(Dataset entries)
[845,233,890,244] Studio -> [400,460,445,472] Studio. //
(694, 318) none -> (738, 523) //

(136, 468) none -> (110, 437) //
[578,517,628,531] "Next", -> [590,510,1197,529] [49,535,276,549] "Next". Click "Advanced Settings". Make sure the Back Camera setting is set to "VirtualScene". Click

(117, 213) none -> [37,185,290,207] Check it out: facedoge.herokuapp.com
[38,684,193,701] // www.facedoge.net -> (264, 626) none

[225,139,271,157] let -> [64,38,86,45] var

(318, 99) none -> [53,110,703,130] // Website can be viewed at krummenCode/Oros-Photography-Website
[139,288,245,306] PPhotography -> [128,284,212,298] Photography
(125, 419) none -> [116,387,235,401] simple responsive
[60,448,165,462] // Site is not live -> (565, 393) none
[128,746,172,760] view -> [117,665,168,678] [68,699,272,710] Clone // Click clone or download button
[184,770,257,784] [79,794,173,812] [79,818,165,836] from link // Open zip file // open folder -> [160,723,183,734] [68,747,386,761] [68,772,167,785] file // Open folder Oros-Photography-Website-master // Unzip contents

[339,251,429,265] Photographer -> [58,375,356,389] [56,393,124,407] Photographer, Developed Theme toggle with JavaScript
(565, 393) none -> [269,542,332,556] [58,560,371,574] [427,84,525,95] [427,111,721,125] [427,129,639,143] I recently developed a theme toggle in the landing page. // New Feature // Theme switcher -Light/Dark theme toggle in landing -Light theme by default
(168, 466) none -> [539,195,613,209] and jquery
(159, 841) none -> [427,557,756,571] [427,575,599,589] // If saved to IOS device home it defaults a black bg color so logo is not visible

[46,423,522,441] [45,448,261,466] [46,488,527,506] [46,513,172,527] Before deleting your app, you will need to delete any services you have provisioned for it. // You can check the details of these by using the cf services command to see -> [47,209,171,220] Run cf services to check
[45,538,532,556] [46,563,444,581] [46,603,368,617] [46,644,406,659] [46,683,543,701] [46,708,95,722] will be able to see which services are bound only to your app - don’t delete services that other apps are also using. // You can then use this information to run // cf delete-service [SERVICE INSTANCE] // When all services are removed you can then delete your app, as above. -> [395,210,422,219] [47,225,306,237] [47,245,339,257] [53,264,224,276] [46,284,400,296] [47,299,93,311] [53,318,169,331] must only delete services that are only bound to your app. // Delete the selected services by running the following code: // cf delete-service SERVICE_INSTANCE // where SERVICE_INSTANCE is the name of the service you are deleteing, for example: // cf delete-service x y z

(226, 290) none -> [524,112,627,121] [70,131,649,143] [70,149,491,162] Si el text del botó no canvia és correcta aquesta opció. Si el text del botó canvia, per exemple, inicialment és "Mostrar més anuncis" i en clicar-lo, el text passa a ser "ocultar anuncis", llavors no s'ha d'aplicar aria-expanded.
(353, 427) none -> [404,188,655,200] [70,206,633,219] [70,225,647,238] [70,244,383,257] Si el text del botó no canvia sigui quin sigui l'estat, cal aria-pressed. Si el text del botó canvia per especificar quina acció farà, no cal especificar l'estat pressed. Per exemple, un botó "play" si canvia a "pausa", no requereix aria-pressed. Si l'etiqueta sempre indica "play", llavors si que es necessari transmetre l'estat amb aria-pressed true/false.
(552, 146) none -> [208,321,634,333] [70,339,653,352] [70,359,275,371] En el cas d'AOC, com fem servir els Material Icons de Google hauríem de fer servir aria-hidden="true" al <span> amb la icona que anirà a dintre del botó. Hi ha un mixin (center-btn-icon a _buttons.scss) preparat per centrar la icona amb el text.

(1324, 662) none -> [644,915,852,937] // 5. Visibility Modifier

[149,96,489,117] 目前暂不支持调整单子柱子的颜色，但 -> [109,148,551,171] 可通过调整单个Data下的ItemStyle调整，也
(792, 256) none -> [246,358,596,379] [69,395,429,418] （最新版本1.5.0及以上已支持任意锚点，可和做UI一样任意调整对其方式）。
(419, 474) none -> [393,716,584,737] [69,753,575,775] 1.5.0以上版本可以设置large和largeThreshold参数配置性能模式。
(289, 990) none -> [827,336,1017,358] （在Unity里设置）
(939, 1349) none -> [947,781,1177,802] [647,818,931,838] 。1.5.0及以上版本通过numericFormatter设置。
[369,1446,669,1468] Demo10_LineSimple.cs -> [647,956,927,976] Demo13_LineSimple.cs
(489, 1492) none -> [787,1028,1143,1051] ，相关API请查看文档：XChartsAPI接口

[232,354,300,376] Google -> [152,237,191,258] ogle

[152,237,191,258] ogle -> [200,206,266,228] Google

● **Task requirements**: Your task is to copy all of the entries exactly.

● **Written response**:
[845,233,890,244] Studio -> [400,460,445,472] Studio. //
(694, 318) none -> (738, 523) //

(136, 468) none -> (110, 437) //
[578,517,628,531] "Next", -> [590,510,1197,529] [49,535,276,549] "Next". Click "Advanced Settings". Make sure the Back Camera setting is set to "VirtualScene". Click

(117, 213) none -> [37,185,290,207] Check it out: facedoge.herokuapp.com
[38,684,193,701] // www.facedoge.net -> (264, 626) none

[225,139,271,157] let -> [64,38,86,45] var

(318, 99) none -> [53,110,703,130] // Website can be viewed at krummenCode/Oros-Photography-Website
[139,288,245,306] PPhotography -> [128,284,212,298] Photography
(125, 419) none -> [116,387,235,401] simple responsive
[60,448,165,462] // Site is not live -> (565, 393) none
[128,746,172,760] view -> [117,665,168,678] [68,699,272,710] Clone // Click clone or download button
[184,770,257,784] [79,794,173,812] [79,818,165,836] from link // Open zip file // open folder -> [160,723,183,734] [68,747,386,761] [68,772,167,785] file // Open folder Oros-Photography-Website-master // Unzip contents

[339,251,429,265] Photographer -> [58,375,356,389] [56,393,124,407] Photographer, Developed Theme toggle with JavaScript
(565, 393) none -> [269,542,332,556] [58,560,371,574] [427,84,525,95] [427,111,721,125] [427,129,639,143] I recently developed a theme toggle in the landing page. // New Feature // Theme switcher -Light/Dark theme toggle in landing -Light theme by default
(168, 466) none -> [539,195,613,209] and jquery
(159, 841) none -> [427,557,756,571] [427,575,599,589] // If saved to IOS device home it defaults a black bg color so logo is not visible

[46,423,522,441] [45,448,261,466] [46,488,527,506] [46,513,172,527] Before deleting your app, you will need to delete any services you have provisioned for it. // You can check the details of these by using the cf services command to see -> [47,209,171,220] Run cf services to check
[45,538,532,556] [46,563,444,581] [46,603,368,617] [46,644,406,659] [46,683,543,701] [46,708,95,722] will be able to see which services are bound only to your app - don’t delete services that other apps are also using. // You can then use this information to run // cf delete-service [SERVICE INSTANCE] // When all services are removed you can then delete your app, as above. -> [395,210,422,219] [47,225,306,237] [47,245,339,257] [53,264,224,276] [46,284,400,296] [47,299,93,311] [53,318,169,331] must only delete services that are only bound to your app. // Delete the selected services by running the following code: // cf delete-service SERVICE_INSTANCE // where SERVICE_INSTANCE is the name of the service you are deleteing, for example: // cf delete-service x y z

(226, 290) none -> [524,112,627,121] [70,131,649,143] [70,149,491,162] Si el text del botó no canvia és correcta aquesta opció. Si el text del botó canvia, per exemple, inicialment és "Mostrar més anuncis" i en clicar-lo, el text passa a ser "ocultar anuncis", llavors no s'ha d'aplicar aria-expanded.
(353, 427) none -> [404,188,655,200] [70,206,633,219] [70,225,647,238] [70,244,383,257] Si el text del botó no canvia sigui quin sigui l'estat, cal aria-pressed. Si el text del botó canvia per especificar quina acció farà, no cal especificar l'estat pressed. Per exemple, un botó "play" si canvia a "pausa", no requereix aria-pressed. Si l'etiqueta sempre indica "play", llavors si que es necessari transmetre l'estat amb aria-pressed true/false.
(552, 146) none -> [208,321,634,333] [70,339,653,352] [70,359,275,371] En el cas d'AOC, com fem servir els Material Icons de Google hauríem de fer servir aria-hidden="true" al <span> amb la icona que anirà a dintre del botó. Hi ha un mixin (center-btn-icon a _buttons.scss) preparat per centrar la icona amb el text.

(1324, 662) none -> [644,915,852,937] // 5. Visibility Modifier

[149,96,489,117] 目前暂不支持调整单子柱子的颜色，但 -> [109,148,551,171] 可通过调整单个Data下的ItemStyle调整，也
(792, 256) none -> [246,358,596,379] [69,395,429,418] （最新版本1.5.0及以上已支持任意锚点，可和做UI一样任意调整对其方式）。
(419, 474) none -> [393,716,584,737] [69,753,575,775] 1.5.0以上版本可以设置large和largeThreshold参数配置性能模式。
(289, 990) none -> [827,336,1017,358] （在Unity里设置）
(939, 1349) none -> [947,781,1177,802] [647,818,931,838] 。1.5.0及以上版本通过numericFormatter设置。
[369,1446,669,1468] Demo10_LineSimple.cs -> [647,956,927,976] Demo13_LineSimple.cs
(489, 1492) none -> [787,1028,1143,1051] ，相关API请查看文档：XChartsAPI接口

[232,354,300,376] Google -> [152,237,191,258] ogle

[152,237,191,258] ogle -> [200,206,266,228] Google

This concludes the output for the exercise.